Estou impressionado. Ainda funciona, certo?
Neste momento, ela mantém o canal.
As bombas elétricas usadas pela British Waterways estão desligadas e fazemos essa função.
- Posso tentar operá-la? - Claro que sim.
Desvie desta alavanca.
Sempre quis operar um motor a vapor.
Não é bem como eu imaginava. Certo.
Gire aquela manivela para esquerda, cerca de um quarto.
Há uma espécie de abertura estreita entre...
Sim. Há.
O que compelia o motor não era tanto a energia do vapor, mas uma versão daquele truque da mansão.
O vácuo.
O vapor é injetado, depois resfriado, criando um vácuo.
Isso empurra o pistão para baixo, fornecendo ao motor sua capacidade de elevação.
Feche-a por um quarto.
- O que houve? - Fechou demais. Ele parou.
Isso não foi legal.
Pensei que fosse simples e após 30 segundos no comando desta máquina eu consegui pará-la, o que é muito ruim.
Parece bom.
James Watt não inventou o motor a vapor ou a ideia de usar o vácuo.
Motores assim eram usados há décadas.
O que tornou Watt famoso, bem como sua máquina, foi uma pequena modificação localizada aqui, bem na base do motor.
Pode não parecer, mas ali embaixo está a singular contribuição de James Watt para a história da energia.
Chamada condensador separado.
É onde o vapor era resfriado para criar o importante vácuo.
Bem longe dos cilindros quentes.
Uma inovação técnica pequena, mas engenhosa, com grandes benefícios.

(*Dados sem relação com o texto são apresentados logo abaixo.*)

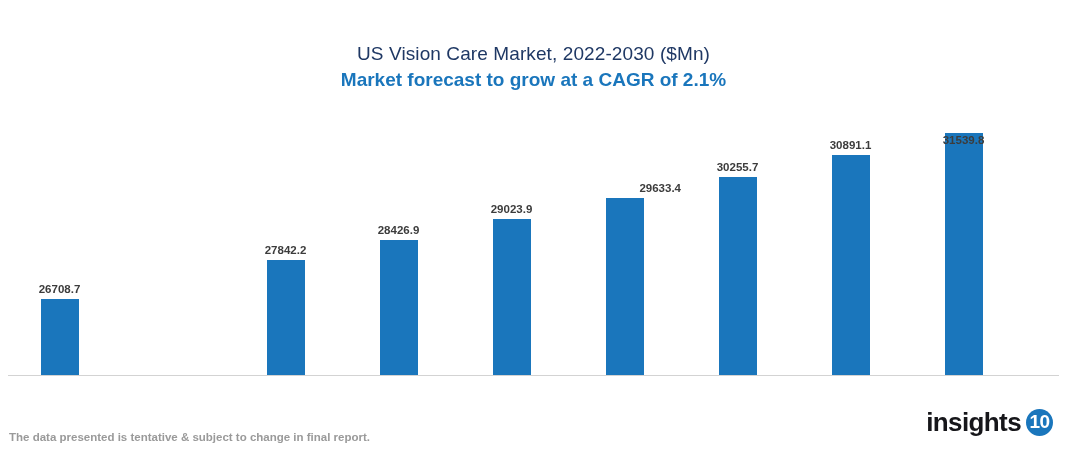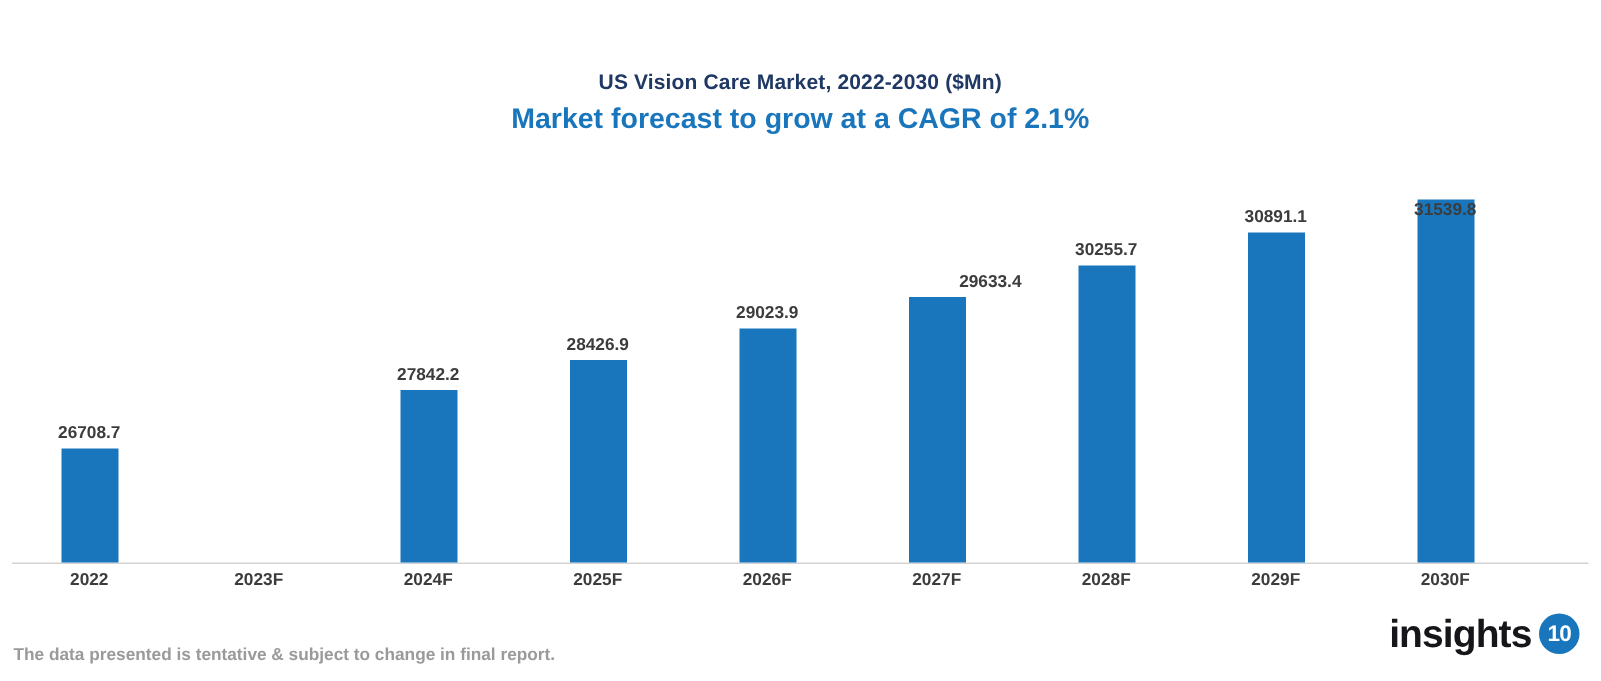"US Vision Care Market, 2022-2030" #chart-title { font-size: 14px -> 19px; font-weight: bold -> normal }
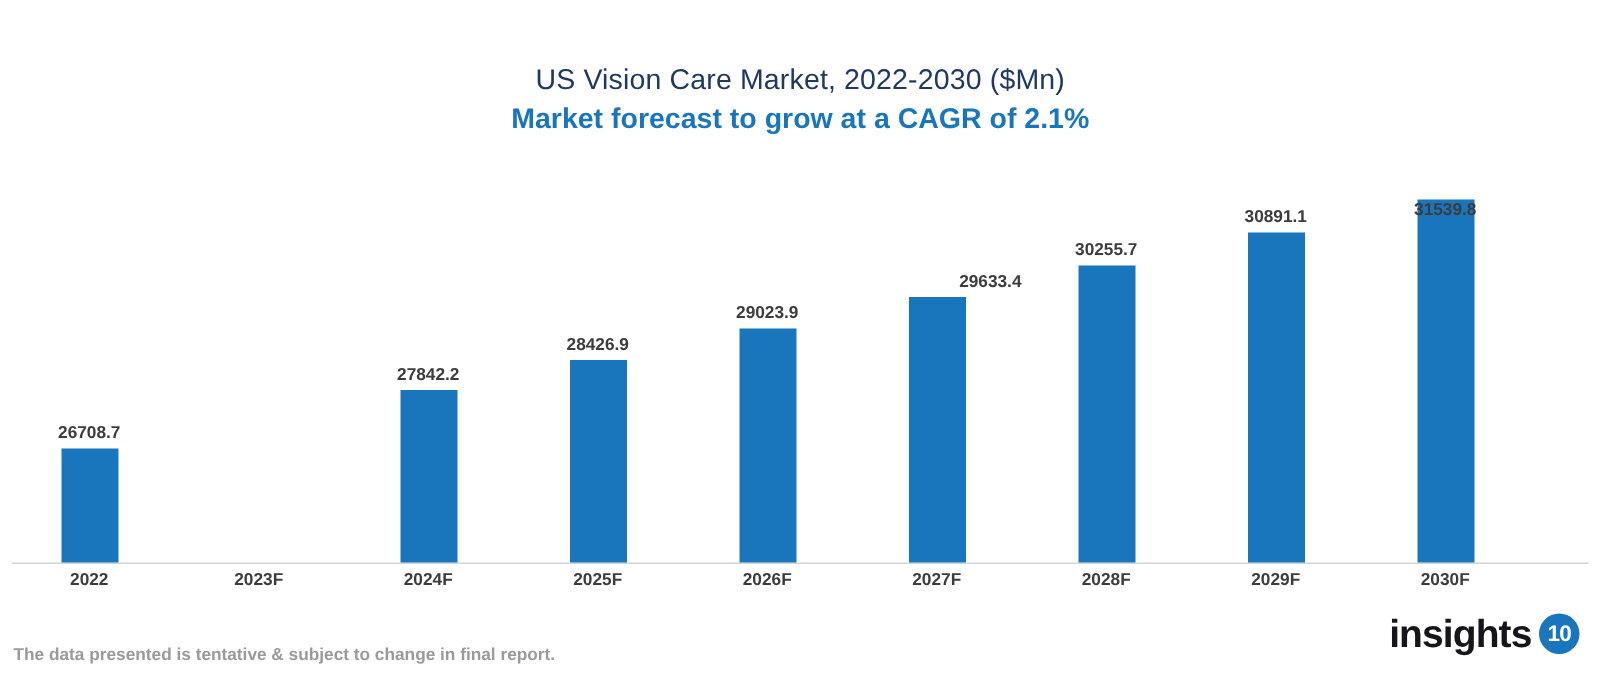"2022" div { html: <div> <div>2022</div> <div>2023F</div> <div>2024F</div> <div>2025F</div> <div>2026F</div> <div>2027F</div> <div>2028F</div> <div>2029F</div> <div>2030F</div> </div> -> none }
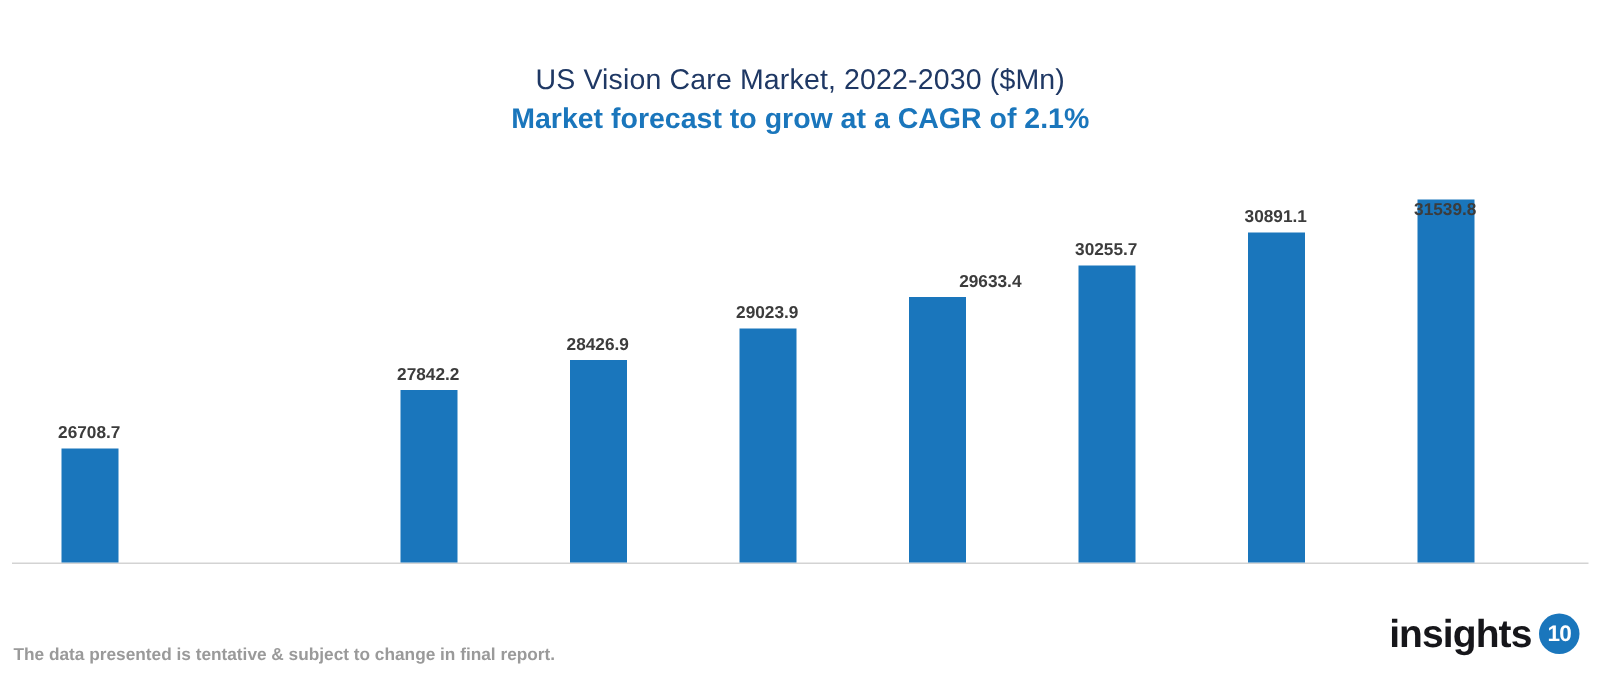"10" #logo-badge { font-size: 15px -> 19px }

Os motores a vapor de Boulton e Watt eram bem mais eficientes que os rivais.
Usavam um quarto da quantidade de carvão.
O potencial de economia era enorme.
Algo que qualquer empresário podia entender.
Assuma. Obrigado.
A razão pela qual algumas ideias mudam o mundo, enquanto outras somem, odiadas e ignoradas, raramente se deve ao seu mérito intrínseco.
O êxito do motor de Boulton e Watt não se deveu só à nova tecnologia, mas também a uma inteligente obra de engenharia financeira.
As máquinas eram complicadas e exigiam alguém para instalá-las.
Ninguém menos que o próprio James Watt.
Nas cartas, ele reclamava amargurado das viagens que tinha de fazer.
Andem.
Vamos, rapazes. Andem.
Dá para entender por quê, não é?
Muitos solavancos. Isto é suportável...
Viagem curta, em pleno verão.
Mas imaginem que esteja frio, seja inverno, um martírio. Uma experiência bem diferente.
Mas o desconforto de viajar no século XVIII
era um preço que valia pagar pois quando instalados os motores, o dinheiro começava a entrar.
Este documento de 3 páginas era a chave da riqueza de Boulton e Watt.
É a patente. Abrange as adaptações de Watt para o motor a vapor.
Tinha-se de pagar royalties ano após ano, muito tempo após a instalação da máquina.
Para qualquer economia feita com a máquina, uma parte ia direto para eles.
Isso revela como a descoberta científica raramente se distancia do dinheiro, e isso é sobretudo verdadeiro na busca por energia.
Mas, apesar das riquezas oferecidas, ainda não havia base científica para explicar o que era a energia.
A ciência teria de esperar até que o motor a vapor virasse uma força em toda a terra.
A grande demanda por motores a vapor estava no oeste do país, para bombear água das minas.
Logo seus donos ficaram dependentes das máquinas mais eficientes de Boulton e Watt.
Alguns donos de minas, cansados dos royalties, pararam de pagar.
Boulton e Watt endureceram e responderam com ações judiciais.
Dizem que um oficial de justiça que veio a uma destas minas foi pego pelos tornozelos, pendurado no fosso da mina e indagado se ainda queria entregar o mandado.
O homem por trás dessa história foi Richard Trevithick.
Para livrar-se da patente de Watt, Trevithick começou a fabricar seus próprios motores.
Este foi seu maior feito, o Sopro do Diabo, com seus 8 cavalos de força.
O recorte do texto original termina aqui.